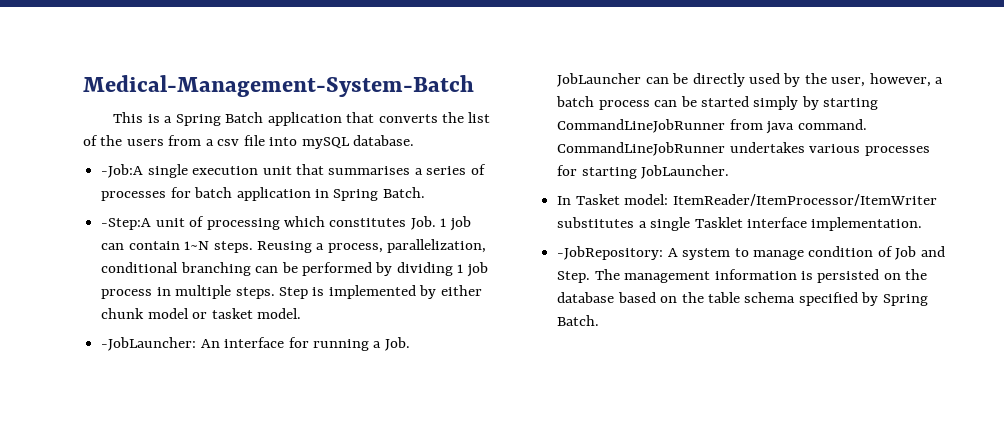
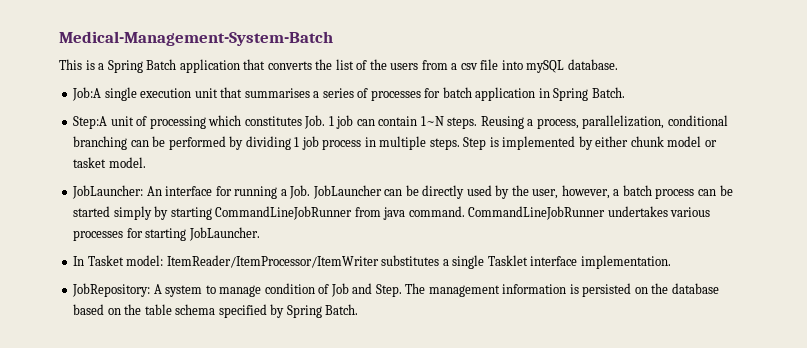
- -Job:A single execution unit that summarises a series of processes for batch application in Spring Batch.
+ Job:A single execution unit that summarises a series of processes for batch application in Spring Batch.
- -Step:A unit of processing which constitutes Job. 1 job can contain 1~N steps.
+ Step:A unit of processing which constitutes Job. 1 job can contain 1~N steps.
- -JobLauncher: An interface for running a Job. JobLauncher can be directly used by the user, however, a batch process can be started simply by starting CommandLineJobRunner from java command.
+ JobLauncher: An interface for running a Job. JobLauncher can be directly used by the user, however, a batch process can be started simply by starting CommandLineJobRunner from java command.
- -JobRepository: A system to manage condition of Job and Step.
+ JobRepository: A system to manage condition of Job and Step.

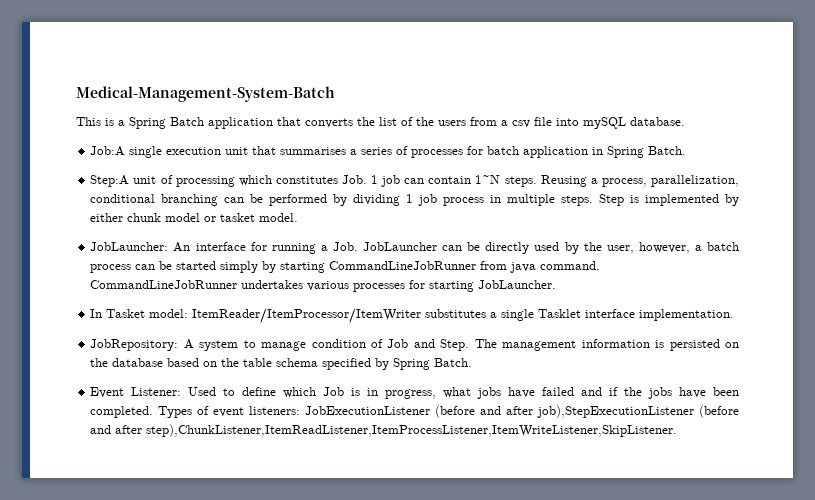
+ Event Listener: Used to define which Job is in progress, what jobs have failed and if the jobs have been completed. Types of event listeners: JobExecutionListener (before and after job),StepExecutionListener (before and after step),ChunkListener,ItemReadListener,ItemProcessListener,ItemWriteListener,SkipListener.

### PROBLEM TO SOLVE
Every entry above needs to be copied exactly, apart from its pictures.

### REPLY TO THE EXERCISE
- -Job:A single execution unit that summarises a series of processes for batch application in Spring Batch.
+ Job:A single execution unit that summarises a series of processes for batch application in Spring Batch.
- -Step:A unit of processing which constitutes Job. 1 job can contain 1~N steps.
+ Step:A unit of processing which constitutes Job. 1 job can contain 1~N steps.
- -JobLauncher: An interface for running a Job. JobLauncher can be directly used by the user, however, a batch process can be started simply by starting CommandLineJobRunner from java command.
+ JobLauncher: An interface for running a Job. JobLauncher can be directly used by the user, however, a batch process can be started simply by starting CommandLineJobRunner from java command.
- -JobRepository: A system to manage condition of Job and Step.
+ JobRepository: A system to manage condition of Job and Step.

+ Event Listener: Used to define which Job is in progress, what jobs have failed and if the jobs have been completed. Types of event listeners: JobExecutionListener (before and after job),StepExecutionListener (before and after step),ChunkListener,ItemReadListener,ItemProcessListener,ItemWriteListener,SkipListener.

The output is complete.